[Input data — start]
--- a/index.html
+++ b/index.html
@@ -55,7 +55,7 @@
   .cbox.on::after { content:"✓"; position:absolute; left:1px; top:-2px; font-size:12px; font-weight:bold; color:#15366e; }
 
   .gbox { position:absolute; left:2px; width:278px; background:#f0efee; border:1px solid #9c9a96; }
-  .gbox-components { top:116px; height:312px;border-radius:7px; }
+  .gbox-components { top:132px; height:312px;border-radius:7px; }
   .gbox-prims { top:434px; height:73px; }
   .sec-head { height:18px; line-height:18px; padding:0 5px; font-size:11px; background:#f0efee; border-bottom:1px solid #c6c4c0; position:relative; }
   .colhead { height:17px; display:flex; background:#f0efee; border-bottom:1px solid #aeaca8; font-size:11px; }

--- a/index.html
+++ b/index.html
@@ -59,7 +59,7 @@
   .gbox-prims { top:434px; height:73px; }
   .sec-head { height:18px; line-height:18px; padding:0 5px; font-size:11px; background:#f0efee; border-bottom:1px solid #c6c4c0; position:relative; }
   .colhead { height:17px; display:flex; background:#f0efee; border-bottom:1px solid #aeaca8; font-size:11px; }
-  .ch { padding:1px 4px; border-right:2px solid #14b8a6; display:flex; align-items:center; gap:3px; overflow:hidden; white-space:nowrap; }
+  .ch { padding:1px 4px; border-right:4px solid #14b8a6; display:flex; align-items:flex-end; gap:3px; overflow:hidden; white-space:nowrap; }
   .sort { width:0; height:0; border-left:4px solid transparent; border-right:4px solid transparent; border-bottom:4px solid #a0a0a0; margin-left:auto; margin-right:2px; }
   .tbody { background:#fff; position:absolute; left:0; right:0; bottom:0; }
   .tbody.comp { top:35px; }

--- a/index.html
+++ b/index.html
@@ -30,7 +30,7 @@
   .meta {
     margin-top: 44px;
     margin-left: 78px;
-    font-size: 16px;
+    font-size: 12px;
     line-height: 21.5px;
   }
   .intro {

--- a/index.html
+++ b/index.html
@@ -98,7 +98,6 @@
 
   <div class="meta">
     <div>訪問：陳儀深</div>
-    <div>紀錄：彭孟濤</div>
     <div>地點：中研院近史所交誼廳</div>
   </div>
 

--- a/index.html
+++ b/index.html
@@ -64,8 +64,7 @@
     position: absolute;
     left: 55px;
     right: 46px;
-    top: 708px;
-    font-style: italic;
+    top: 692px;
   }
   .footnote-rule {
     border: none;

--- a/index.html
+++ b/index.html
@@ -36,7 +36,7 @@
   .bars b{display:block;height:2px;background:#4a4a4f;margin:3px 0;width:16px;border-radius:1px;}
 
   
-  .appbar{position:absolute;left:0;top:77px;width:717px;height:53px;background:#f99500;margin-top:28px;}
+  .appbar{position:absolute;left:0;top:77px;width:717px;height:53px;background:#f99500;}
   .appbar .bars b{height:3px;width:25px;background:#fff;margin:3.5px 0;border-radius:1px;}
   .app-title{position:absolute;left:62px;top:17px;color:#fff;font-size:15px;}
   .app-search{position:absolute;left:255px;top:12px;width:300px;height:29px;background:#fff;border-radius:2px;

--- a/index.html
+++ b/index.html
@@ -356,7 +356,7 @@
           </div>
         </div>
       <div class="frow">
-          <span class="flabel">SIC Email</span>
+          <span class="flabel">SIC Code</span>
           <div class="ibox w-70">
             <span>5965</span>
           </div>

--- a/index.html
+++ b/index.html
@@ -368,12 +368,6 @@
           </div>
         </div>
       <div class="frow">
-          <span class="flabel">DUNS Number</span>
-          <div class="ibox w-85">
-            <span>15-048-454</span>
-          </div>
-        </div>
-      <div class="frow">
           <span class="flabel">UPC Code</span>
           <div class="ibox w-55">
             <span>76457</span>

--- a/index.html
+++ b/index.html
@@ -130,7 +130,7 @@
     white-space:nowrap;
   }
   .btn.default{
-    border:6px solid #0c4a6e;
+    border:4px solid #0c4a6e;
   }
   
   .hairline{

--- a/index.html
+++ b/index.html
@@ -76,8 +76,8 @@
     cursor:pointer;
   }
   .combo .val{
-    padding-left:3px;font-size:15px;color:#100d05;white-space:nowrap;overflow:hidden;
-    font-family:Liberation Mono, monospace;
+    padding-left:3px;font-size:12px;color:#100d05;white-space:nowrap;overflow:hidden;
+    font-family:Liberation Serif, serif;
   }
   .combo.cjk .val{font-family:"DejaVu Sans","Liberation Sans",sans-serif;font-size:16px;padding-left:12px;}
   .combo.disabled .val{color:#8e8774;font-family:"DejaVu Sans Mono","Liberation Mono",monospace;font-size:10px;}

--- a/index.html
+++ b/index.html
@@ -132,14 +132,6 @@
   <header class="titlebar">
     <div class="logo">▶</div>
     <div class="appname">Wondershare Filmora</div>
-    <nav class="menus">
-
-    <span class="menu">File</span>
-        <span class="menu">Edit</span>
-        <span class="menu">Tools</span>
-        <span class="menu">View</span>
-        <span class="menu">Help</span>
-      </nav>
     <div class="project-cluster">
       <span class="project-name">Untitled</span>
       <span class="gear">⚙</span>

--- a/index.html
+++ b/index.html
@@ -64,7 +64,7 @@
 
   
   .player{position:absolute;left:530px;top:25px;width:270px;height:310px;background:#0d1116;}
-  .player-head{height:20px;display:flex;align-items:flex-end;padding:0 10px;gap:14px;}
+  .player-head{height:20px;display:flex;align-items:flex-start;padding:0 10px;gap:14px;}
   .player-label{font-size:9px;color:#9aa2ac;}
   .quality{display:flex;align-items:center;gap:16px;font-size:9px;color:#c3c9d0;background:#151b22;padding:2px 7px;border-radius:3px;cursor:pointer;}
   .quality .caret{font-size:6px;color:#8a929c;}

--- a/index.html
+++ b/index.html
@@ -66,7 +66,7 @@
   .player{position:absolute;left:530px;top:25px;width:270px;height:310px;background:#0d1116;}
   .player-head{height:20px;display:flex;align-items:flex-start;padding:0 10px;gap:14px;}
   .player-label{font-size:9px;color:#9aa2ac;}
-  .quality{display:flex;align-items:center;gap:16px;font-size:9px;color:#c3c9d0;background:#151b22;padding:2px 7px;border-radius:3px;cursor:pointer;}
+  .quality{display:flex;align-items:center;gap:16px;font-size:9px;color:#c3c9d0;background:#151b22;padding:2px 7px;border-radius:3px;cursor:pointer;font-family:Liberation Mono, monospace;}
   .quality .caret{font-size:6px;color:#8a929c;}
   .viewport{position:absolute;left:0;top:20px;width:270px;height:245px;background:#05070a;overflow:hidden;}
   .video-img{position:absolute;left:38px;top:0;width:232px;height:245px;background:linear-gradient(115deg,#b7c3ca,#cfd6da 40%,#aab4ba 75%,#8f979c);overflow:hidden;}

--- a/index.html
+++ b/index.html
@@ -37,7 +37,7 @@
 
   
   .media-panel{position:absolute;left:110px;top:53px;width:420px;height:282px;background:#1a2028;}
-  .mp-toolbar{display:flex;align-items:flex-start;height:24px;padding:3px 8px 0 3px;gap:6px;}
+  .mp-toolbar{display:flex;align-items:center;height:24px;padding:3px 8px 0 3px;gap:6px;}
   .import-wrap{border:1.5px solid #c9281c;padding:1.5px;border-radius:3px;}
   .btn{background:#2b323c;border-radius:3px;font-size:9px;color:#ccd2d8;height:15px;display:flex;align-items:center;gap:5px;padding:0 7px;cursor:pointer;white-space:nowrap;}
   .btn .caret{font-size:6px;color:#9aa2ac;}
[Input data — finish]
» **What you are asked to do**:
Could you please retype the lines from the start of the data through the line with "width:0; height:0; border-left:4px", both included, and nothing else?

» **Solution to the problem**:
--- a/index.html
+++ b/index.html
@@ -55,7 +55,7 @@
   .cbox.on::after { content:"✓"; position:absolute; left:1px; top:-2px; font-size:12px; font-weight:bold; color:#15366e; }
 
   .gbox { position:absolute; left:2px; width:278px; background:#f0efee; border:1px solid #9c9a96; }
-  .gbox-components { top:116px; height:312px;border-radius:7px; }
+  .gbox-components { top:132px; height:312px;border-radius:7px; }
   .gbox-prims { top:434px; height:73px; }
   .sec-head { height:18px; line-height:18px; padding:0 5px; font-size:11px; background:#f0efee; border-bottom:1px solid #c6c4c0; position:relative; }
   .colhead { height:17px; display:flex; background:#f0efee; border-bottom:1px solid #aeaca8; font-size:11px; }

--- a/index.html
+++ b/index.html
@@ -59,7 +59,7 @@
   .gbox-prims { top:434px; height:73px; }
   .sec-head { height:18px; line-height:18px; padding:0 5px; font-size:11px; background:#f0efee; border-bottom:1px solid #c6c4c0; position:relative; }
   .colhead { height:17px; display:flex; background:#f0efee; border-bottom:1px solid #aeaca8; font-size:11px; }
-  .ch { padding:1px 4px; border-right:2px solid #14b8a6; display:flex; align-items:center; gap:3px; overflow:hidden; white-space:nowrap; }
+  .ch { padding:1px 4px; border-right:4px solid #14b8a6; display:flex; align-items:flex-end; gap:3px; overflow:hidden; white-space:nowrap; }
   .sort { width:0; height:0; border-left:4px solid transparent; border-right:4px solid transparent; border-bottom:4px solid #a0a0a0; margin-left:auto; margin-right:2px; }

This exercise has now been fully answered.